What is needed
Every line in the data below that has the word "карантин" should be returned.

Dataset entries
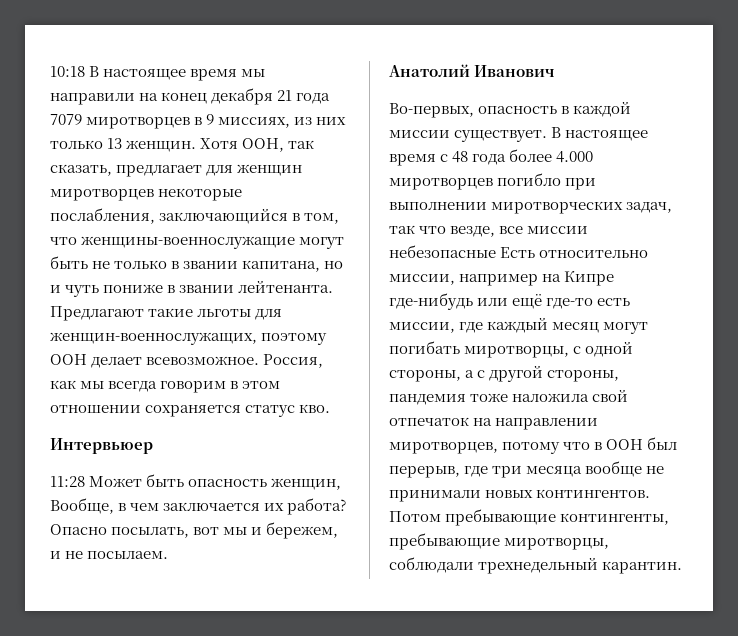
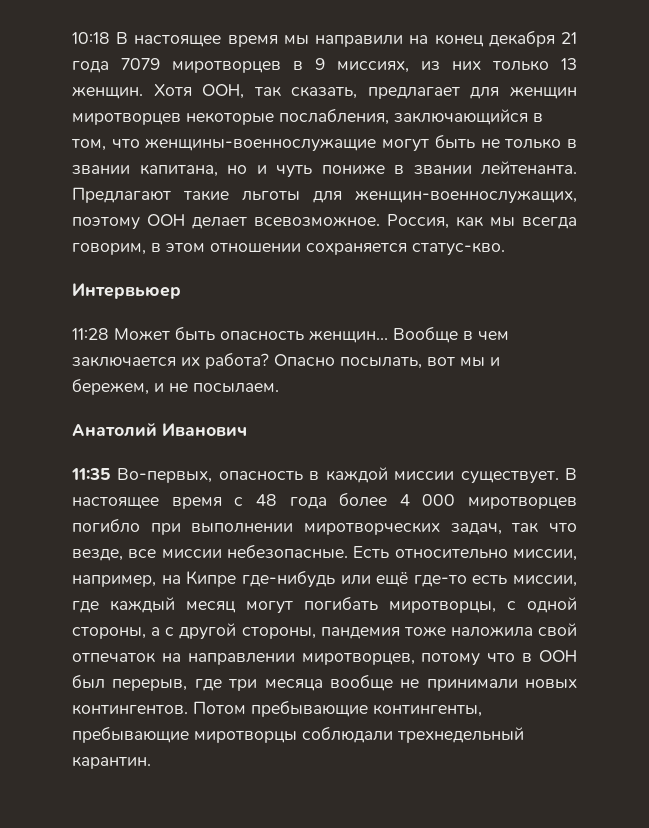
- Россия, как мы всегда говорим в этом отношении сохраняется статус кво.
+ Россия, как мы всегда говорим, в этом отношении сохраняется статус-кво.
- 11:28 Может быть опасность женщин, Вообще, в чем заключается их работа?
+ 11:28 Может быть опасность женщин… Вообще в чем заключается их работа?
- Во-первых, опасность в каждой миссии существует.
+ 11:35 Во-первых, опасность в каждой миссии существует.
- В настоящее время с 48 года более 4.000 миротворцев погибло при выполнении миротворческих задач, так что везде, все миссии небезопасные Есть относительно миссии, например на Кипре где-нибудь или ещё где-то есть миссии, где каждый месяц могут погибать миротворцы, с одной стороны, а с другой стороны, пандемия тоже наложила свой отпечаток на направлении миротворцев, потому что в ООН был перерыв, где три месяца вообще не принимали новых контингентов.
+ В настоящее время с 48 года более 4 000 миротворцев погибло при выполнении миротворческих задач, так что везде, все миссии небезопасные. Есть относительно миссии, например, на Кипре где-нибудь или ещё где-то есть миссии, где каждый месяц могут погибать миротворцы, с одной стороны, а с другой стороны, пандемия тоже наложила свой отпечаток на направлении миротворцев, потому что в ООН был перерыв, где три месяца вообще не принимали новых контингентов.
- Потом пребывающие контингенты, пребывающие миротворцы, соблюдали трехнедельный карантин.
+ Потом пребывающие контингенты, пребывающие миротворцы соблюдали трехнедельный карантин.

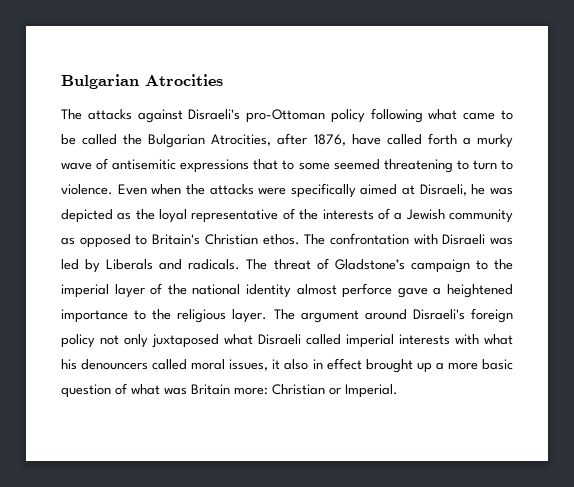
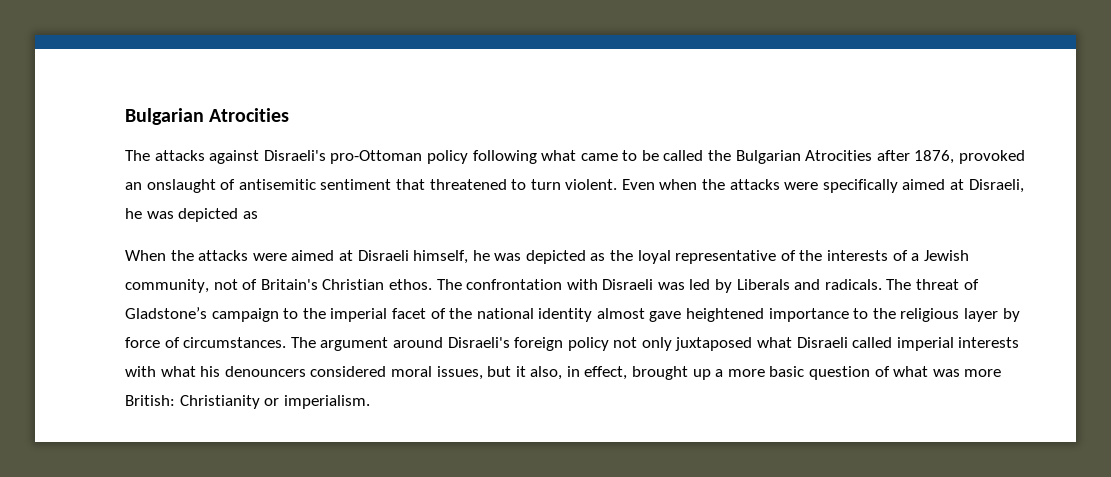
- The attacks against Disraeli's pro-Ottoman policy following what came to be called the Bulgarian Atrocities, after 1876, have called forth a murky wave of antisemitic expressions that to some seemed threatening to turn to violence.
+ The attacks against Disraeli's pro-Ottoman policy following what came to be called the Bulgarian Atrocities after 1876, provoked an onslaught of antisemitic sentiment that threatened to turn violent.
- Even when the attacks were specifically aimed at Disraeli, he was depicted as the loyal representative of the interests of a Jewish community as opposed to Britain's Christian ethos.
+ Even when the attacks were specifically aimed at Disraeli, he was depicted as
+ When the attacks were aimed at Disraeli himself, he was depicted as the loyal representative of the interests of a Jewish community, not of Britain's Christian ethos.
- The threat of Gladstone’s campaign to the imperial layer of the national identity almost perforce gave a heightened importance to the religious layer.
+ The threat of Gladstone’s campaign to the imperial facet of the national identity almost gave heightened importance to the religious layer by force of circumstances.
- The argument around Disraeli's foreign policy not only juxtaposed what Disraeli called imperial interests with what his denouncers called moral issues, it also in effect brought up a more basic question of what was Britain more: Christian or Imperial.
+ The argument around Disraeli's foreign policy not only juxtaposed what Disraeli called imperial interests with what his denouncers considered moral issues, but it also, in effect, brought up a more basic question of what was more British: Christianity or imperialism.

Answer for the task
- Потом пребывающие контингенты, пребывающие миротворцы, соблюдали трехнедельный карантин.
+ Потом пребывающие контингенты, пребывающие миротворцы соблюдали трехнедельный карантин.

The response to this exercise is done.